Not that she wouldn’t take a horsewhip to whoever had desecrated her private museum, because she fully intended to do just that.
But for now, this gave her the space to think and breathe again. To plan. To plot.
The open crates offered tantalizing peeks of pottery shards, broken stone statues, Greek amphorae, Roman mosaics, and Viking glass beads of the sort often found in the hills around Little Barrow. This exhibit had every possibility of rivalling even the collection of the British Museum. And this was only the secondary exhibition, the main display would be set up in the duke’s private ballroom.

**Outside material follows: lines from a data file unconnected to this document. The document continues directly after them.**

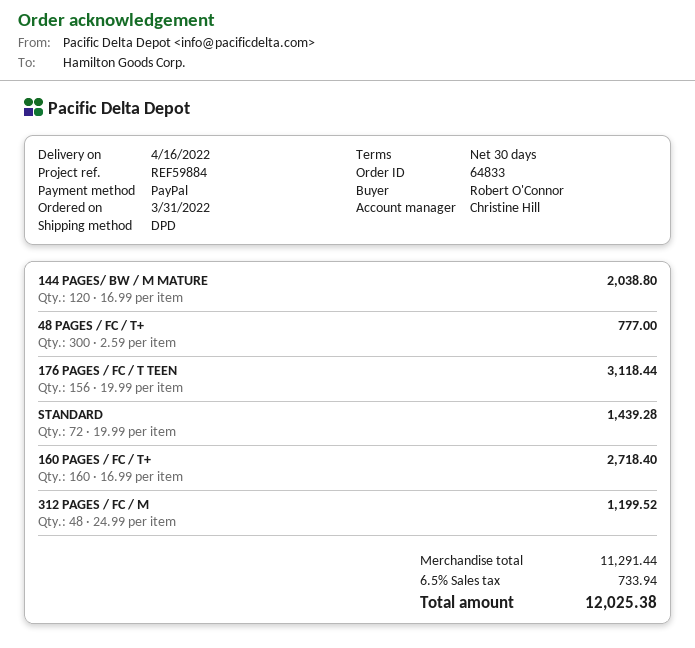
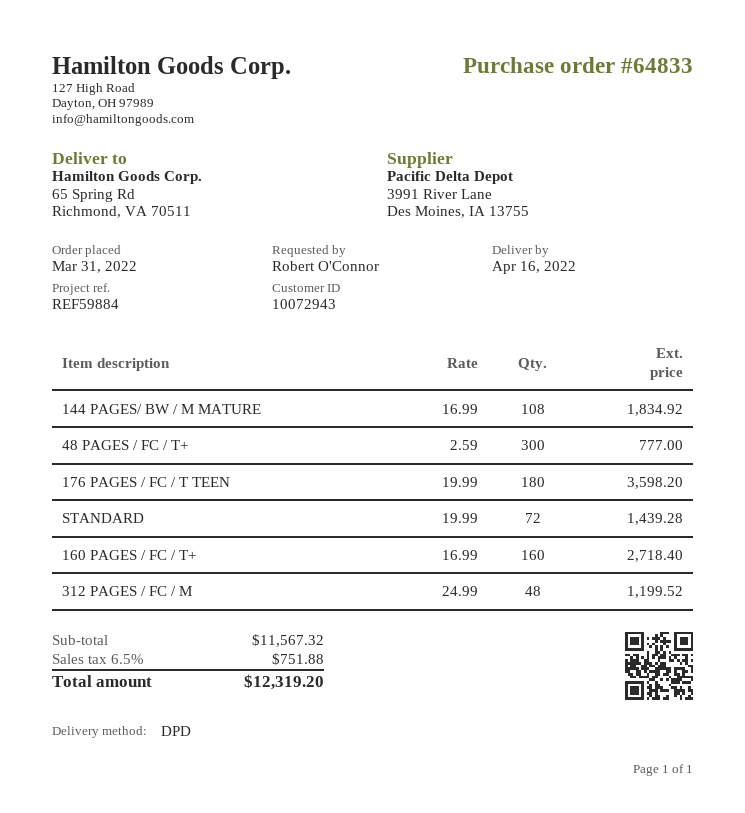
144 PAGES/ BW / M MATURE: 120 x 16.99 = 2038.80 -> 108 x 16.99 = 1834.92
176 PAGES / FC / T TEEN: 156 x 19.99 = 3118.44 -> 180 x 19.99 = 3598.20
subtotal: 11291.44 -> 11567.32
tax: 6.5% = 733.94 -> 6.5% = 751.88
total: 12025.38 -> 12319.20

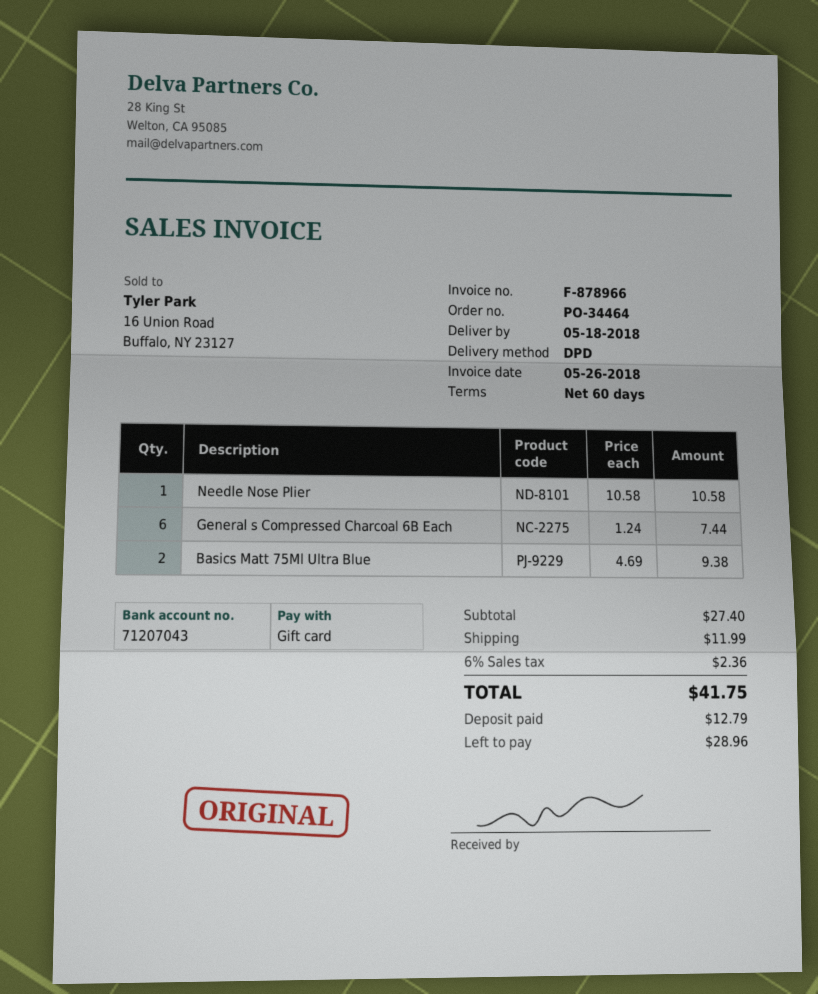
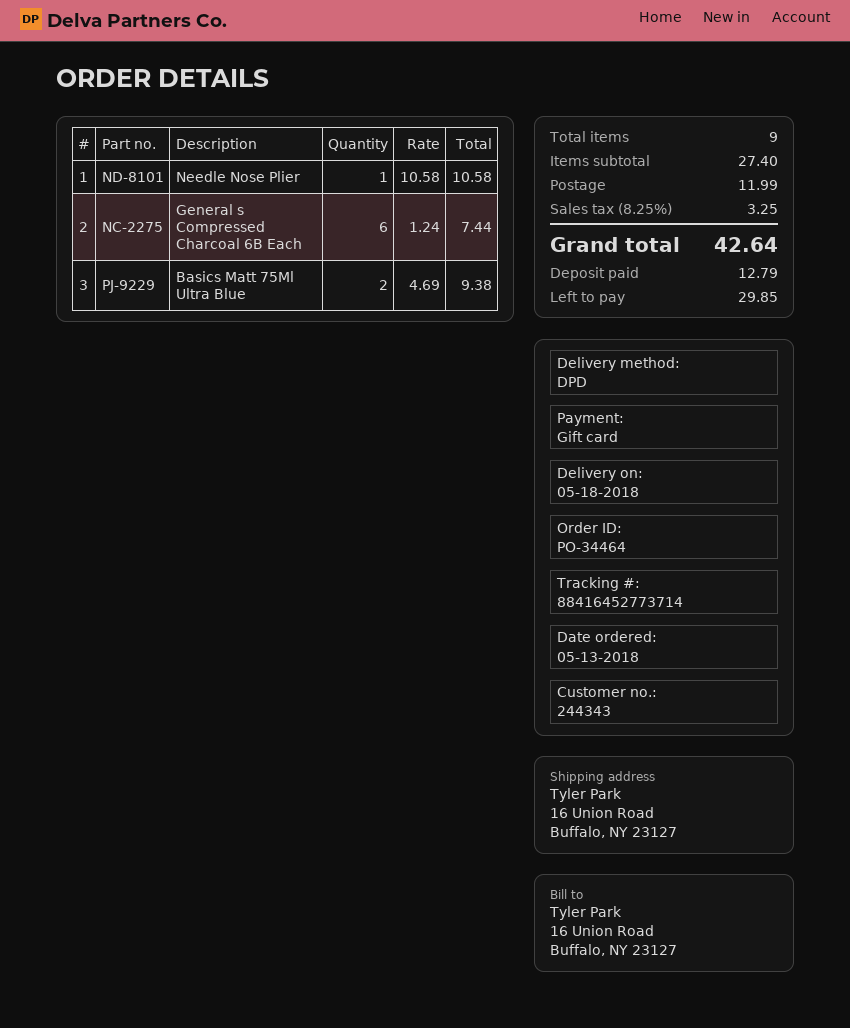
tax: 6% = 2.36 -> 8.25% = 3.25
total: 41.75 -> 42.64
balance: 28.96 -> 29.85

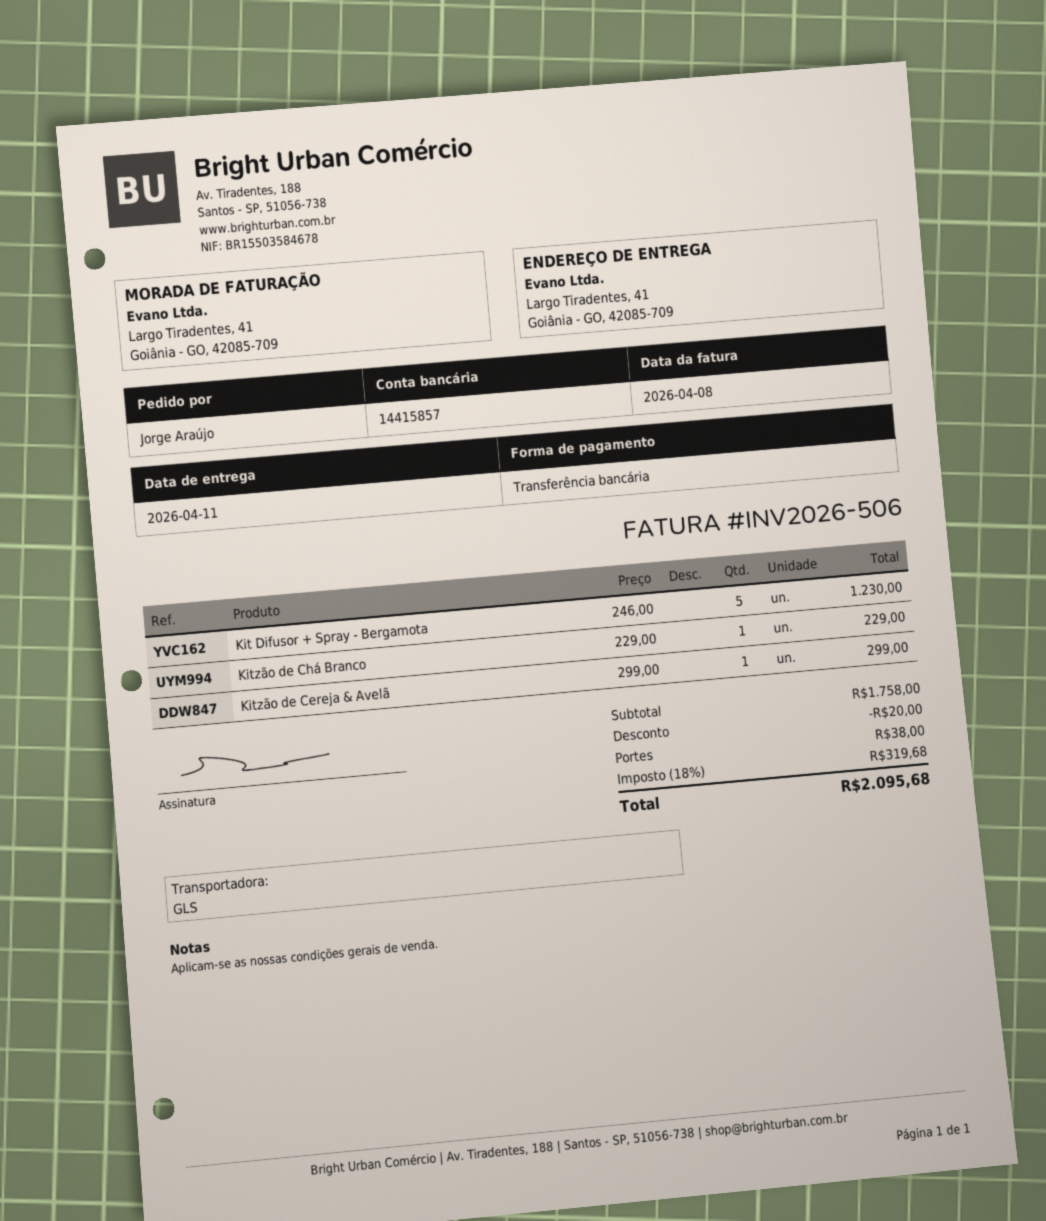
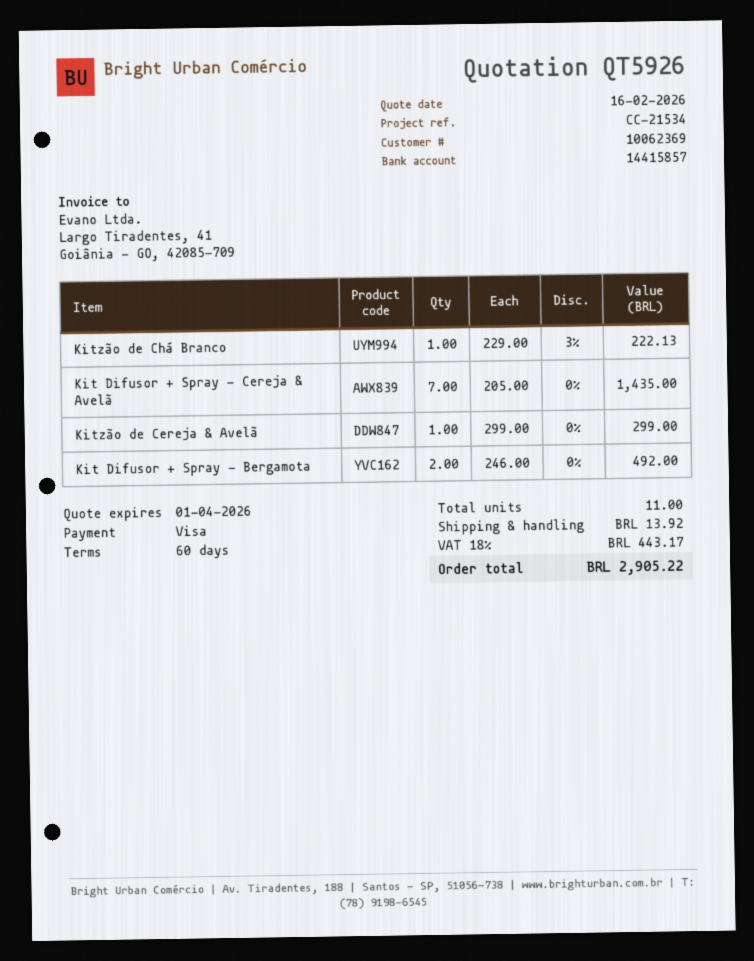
payment method: bank transfer -> Visa
Kit Difusor + Spray - Bergamota: 5 x 246.00 = 1230.00 -> 2 x 246.00 = 492.00
Kitzão de Chá Branco: 1 x 229.00 = 229.00 -> 1 x 229.00 - 3% = 222.13
Kit Difusor + Spray - Cereja & Avelã: none -> 7 x 205.00 = 1435.00
discount: 20.00 -> none
shipping: 38.00 -> 13.92
tax: 18% = 319.68 -> 18% = 443.17
total: 2095.68 -> 2905.22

“Is that a canopic jar?” she blurted out with all the finesse of a child on Christmas morning with a fistful of sugar plums.
The worker currently holding the jar blinked at her. “Don’t know, my lady. It came in this crate.” He waved his hand. The one currently holding the jar. Persephone charged forward. He froze.
“Please be careful with that,” she said, as though he were holding a newborn. Or a wasp’s nest. “It’s several thousand years old. It might still hold some ancient Egyptian’s liver. Or his intestines.”